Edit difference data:
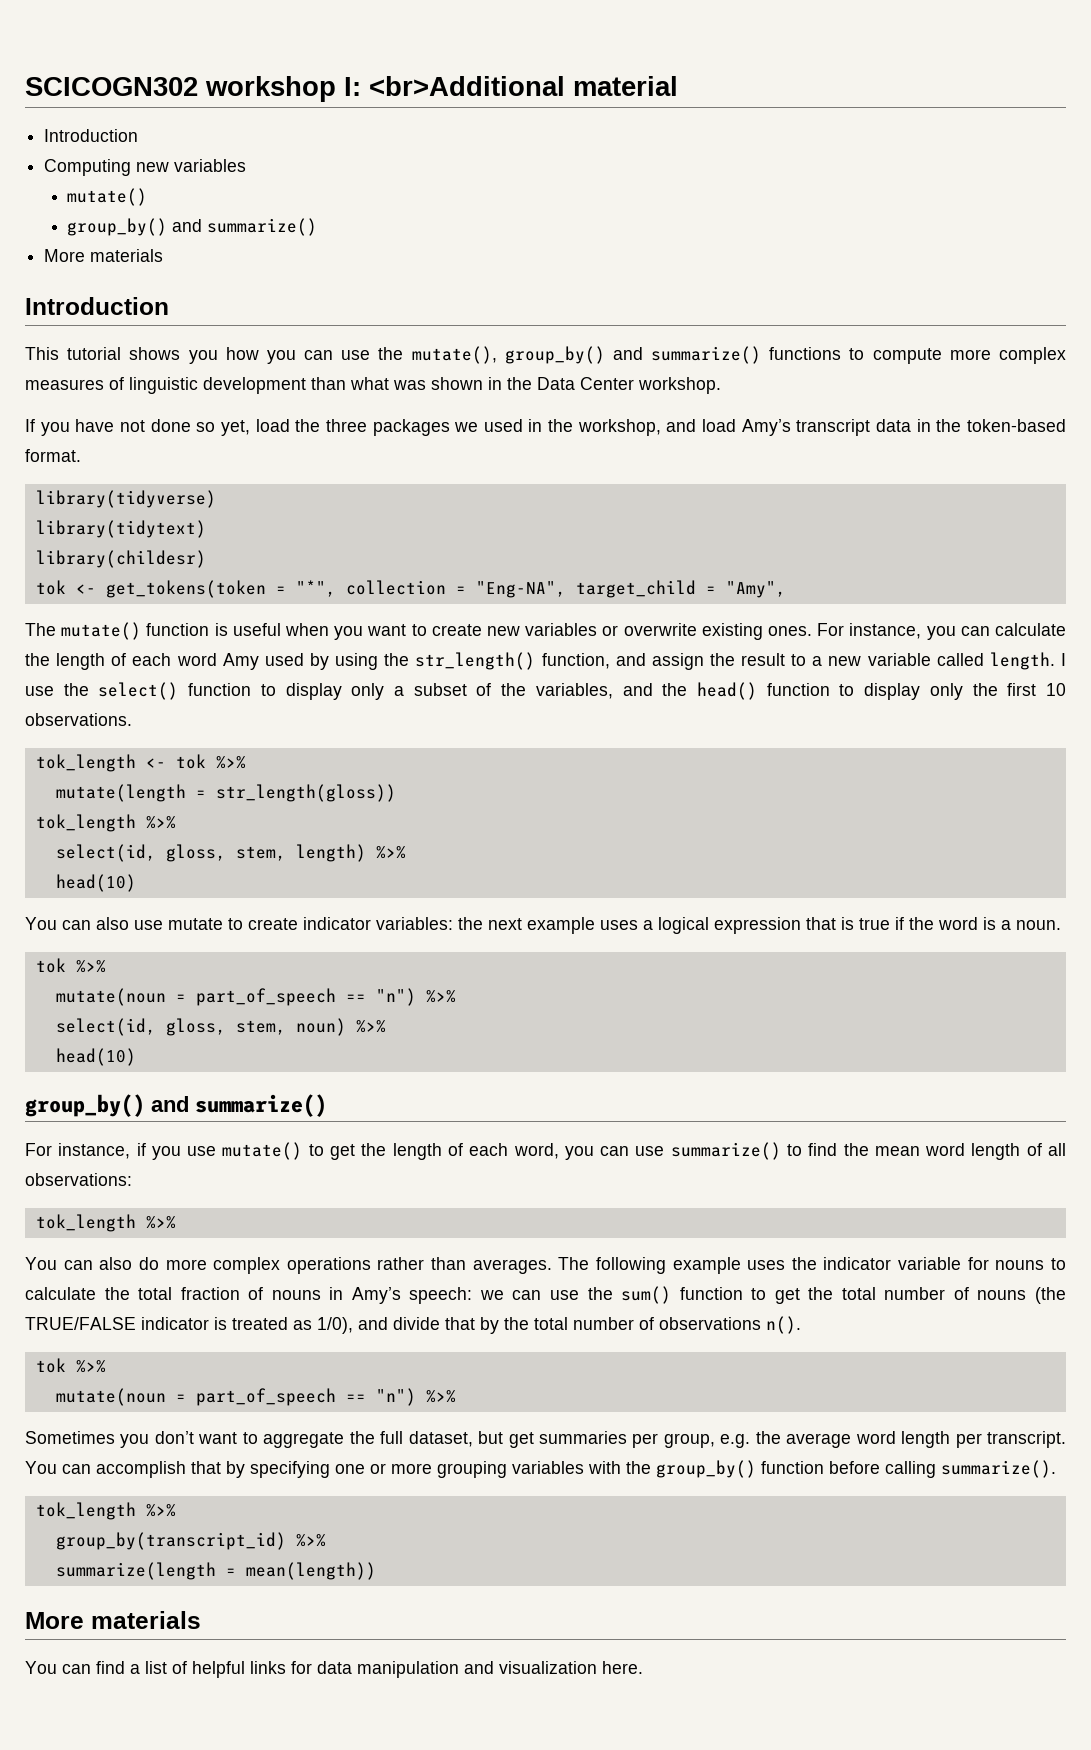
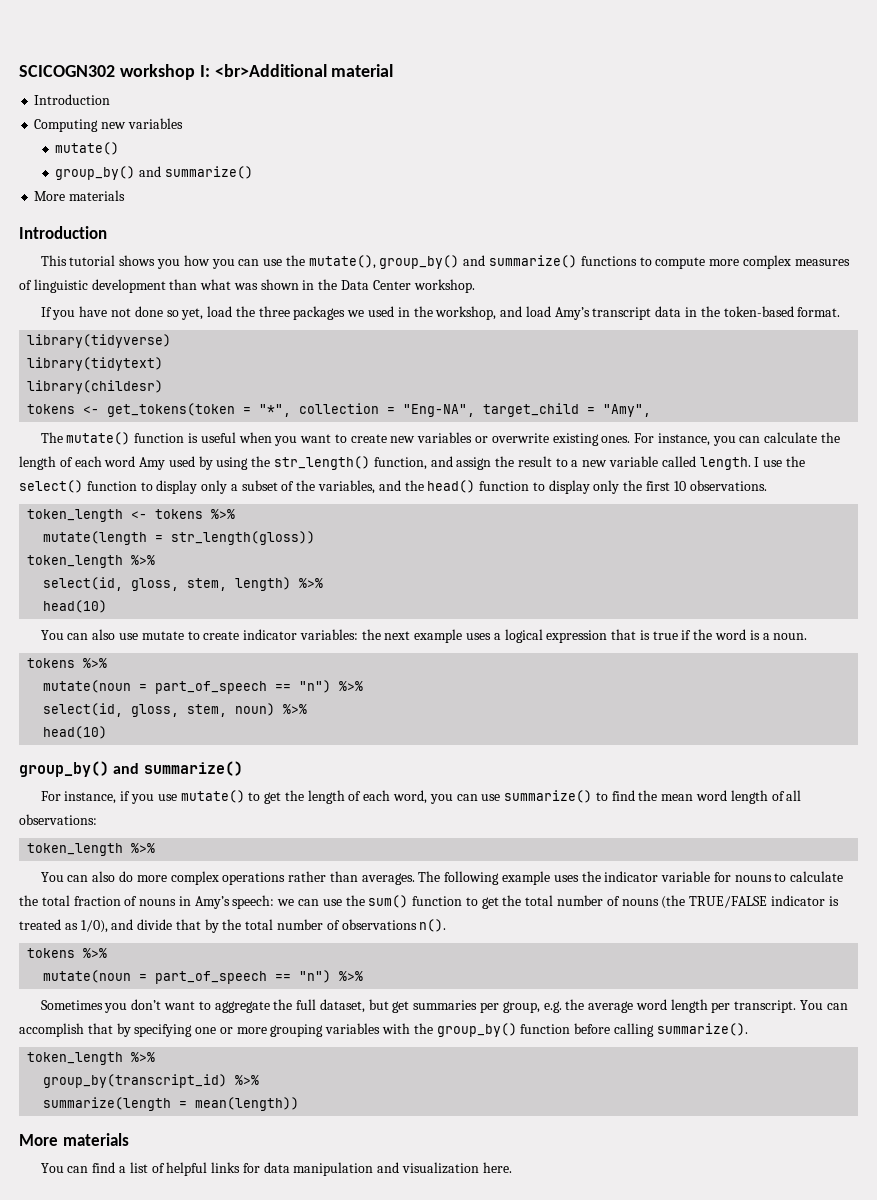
- tok <- get_tokens(token = "*", collection = "Eng-NA", target_child = "Amy",
+ tokens <- get_tokens(token = "*", collection = "Eng-NA", target_child = "Amy",
- tok_length <- tok %>%
+ token_length <- tokens %>%
  mutate(length = str_length(gloss))
- tok_length %>%
+ token_length %>%
  You can also use mutate to create indicator variables: the next example uses a logical expression that is true if the word is a noun.
- tok %>%
+ tokens %>%
  For instance, if you use mutate() to get the length of each word, you can use summarize() to find the mean word length of all observations:
- tok_length %>%
+ token_length %>%
  The following example uses the indicator variable for nouns to calculate the total fraction of nouns in Amy’s speech: we can use the sum() function to get the total number of nouns (the TRUE/FALSE indicator is treated as 1/0), and divide that by the total number of observations n().
- tok %>%
+ tokens %>%
  You can accomplish that by specifying one or more grouping variables with the group_by() function before calling summarize().
- tok_length %>%
+ token_length %>%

WHAT TO WORK ON
Report every line above that has the string "function" in it.

YOUR SOLUTION
  The following example uses the indicator variable for nouns to calculate the total fraction of nouns in Amy’s speech: we can use the sum() function to get the total number of nouns (the TRUE/FALSE indicator is treated as 1/0), and divide that by the total number of observations n().
  You can accomplish that by specifying one or more grouping variables with the group_by() function before calling summarize().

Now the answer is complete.